(Stored data Opens)

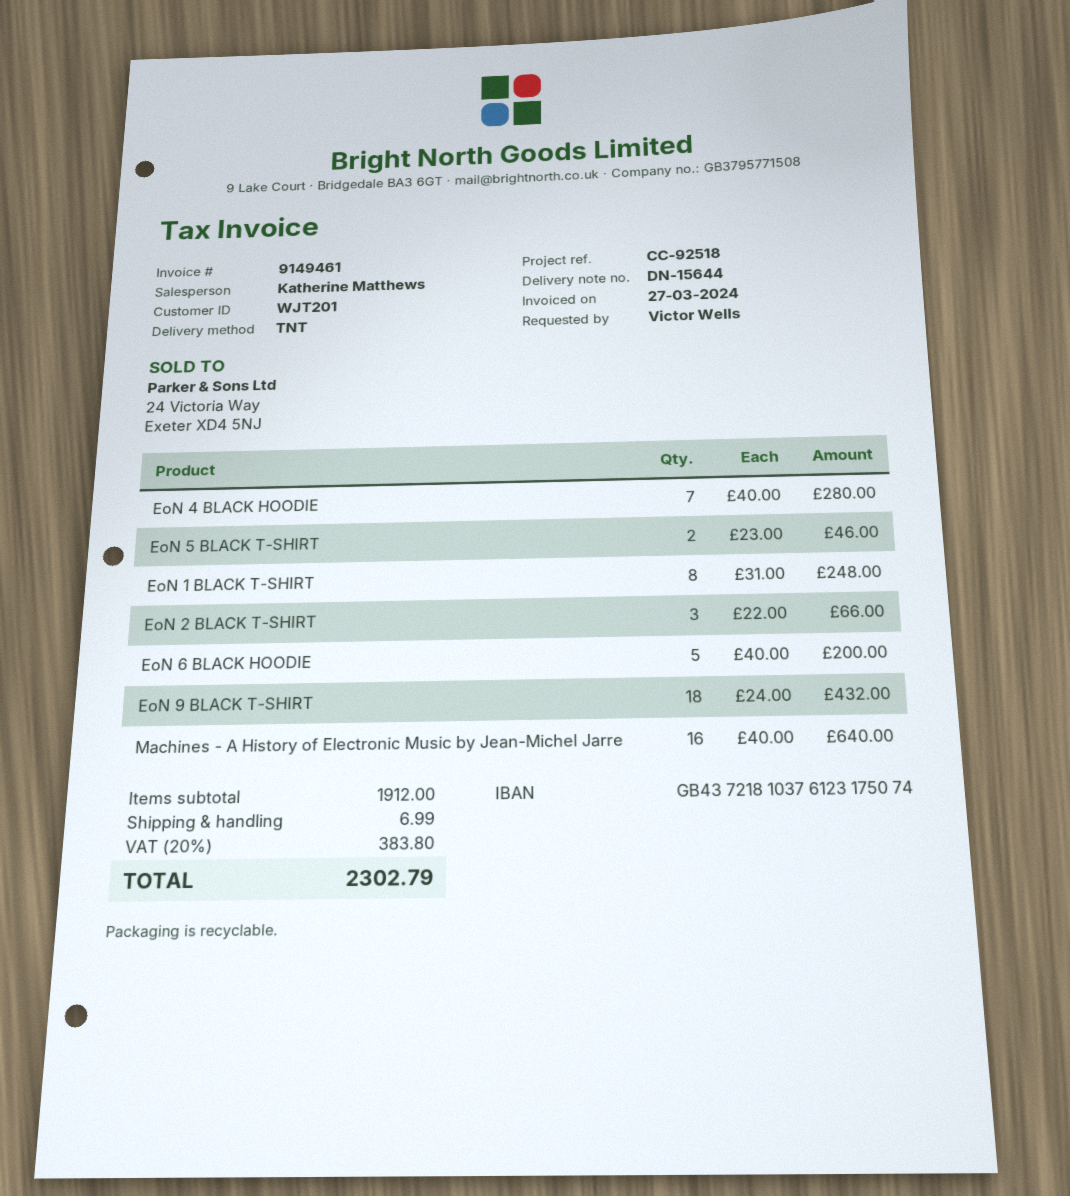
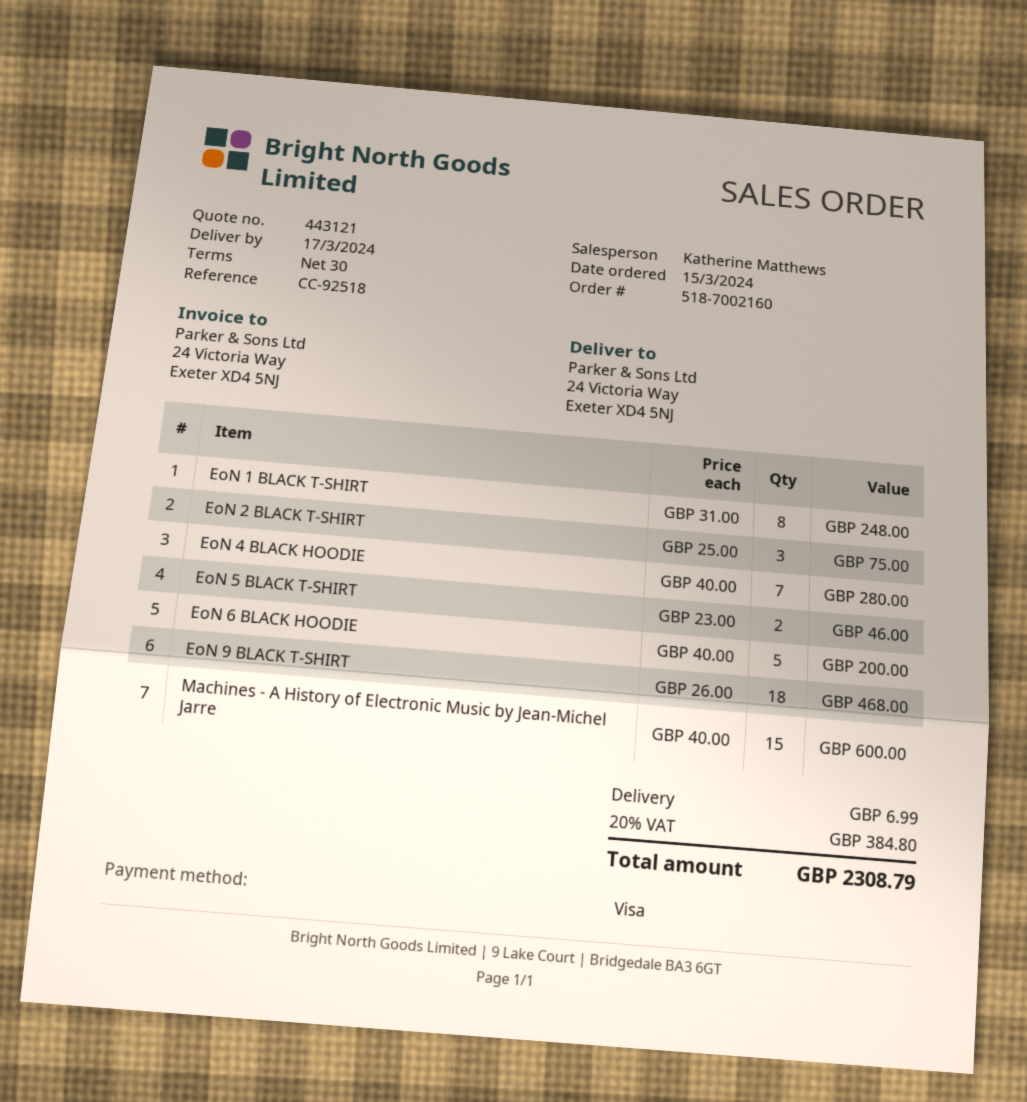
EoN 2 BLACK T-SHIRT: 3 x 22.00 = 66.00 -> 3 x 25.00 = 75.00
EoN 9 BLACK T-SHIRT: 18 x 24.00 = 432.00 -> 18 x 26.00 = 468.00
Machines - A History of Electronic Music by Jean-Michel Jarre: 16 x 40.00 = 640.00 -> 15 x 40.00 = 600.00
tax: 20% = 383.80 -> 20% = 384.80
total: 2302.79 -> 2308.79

(Stored data Closes)
(Stored data Opens)

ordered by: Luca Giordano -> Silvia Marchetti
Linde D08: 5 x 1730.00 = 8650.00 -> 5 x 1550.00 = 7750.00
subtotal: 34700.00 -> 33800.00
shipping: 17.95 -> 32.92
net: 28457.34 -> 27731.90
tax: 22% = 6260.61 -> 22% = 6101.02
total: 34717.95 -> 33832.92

(Stored data Closes)
(Stored data Opens)

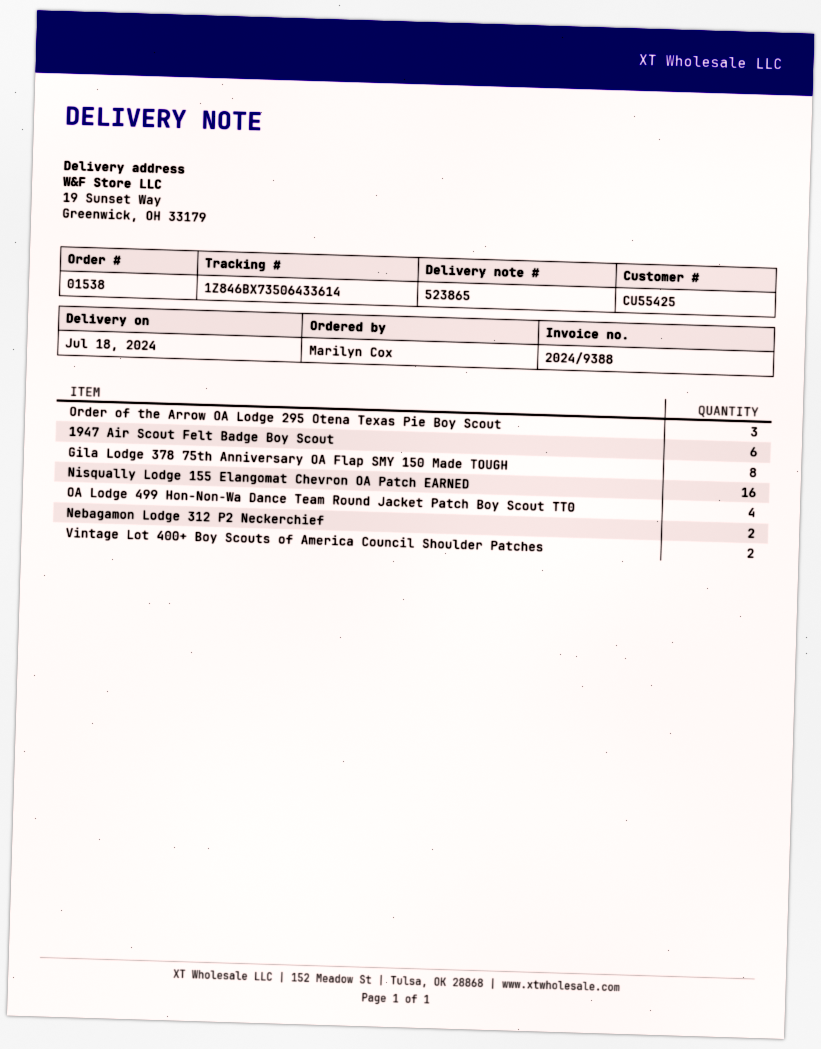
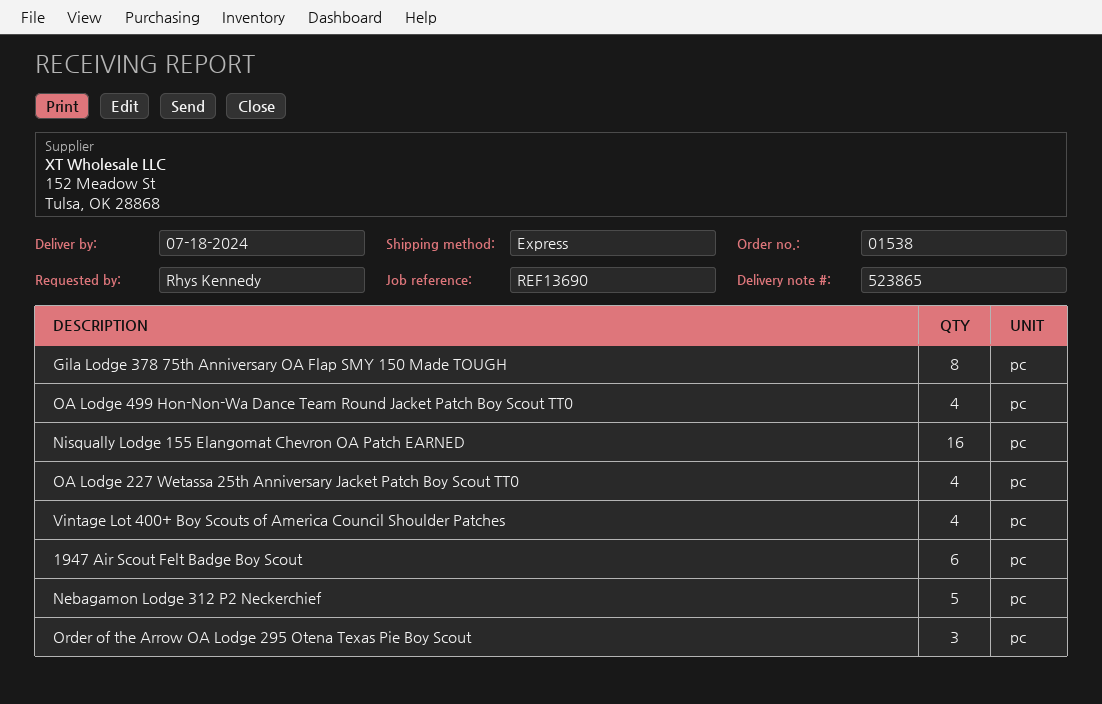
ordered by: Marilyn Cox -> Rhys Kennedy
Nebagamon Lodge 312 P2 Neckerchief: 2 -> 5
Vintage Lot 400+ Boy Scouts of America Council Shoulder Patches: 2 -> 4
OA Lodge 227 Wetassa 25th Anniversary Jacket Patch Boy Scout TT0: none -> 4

(Stored data Closes)

#### Brief
In the data above, which lines lie between the line with "Vintage Lot 400+" and the line with "OA Lodge 227", inclusive? Print those lines exactly and nothing else.

#### Result for this exercise
Vintage Lot 400+ Boy Scouts of America Council Shoulder Patches: 2 -> 4
OA Lodge 227 Wetassa 25th Anniversary Jacket Patch Boy Scout TT0: none -> 4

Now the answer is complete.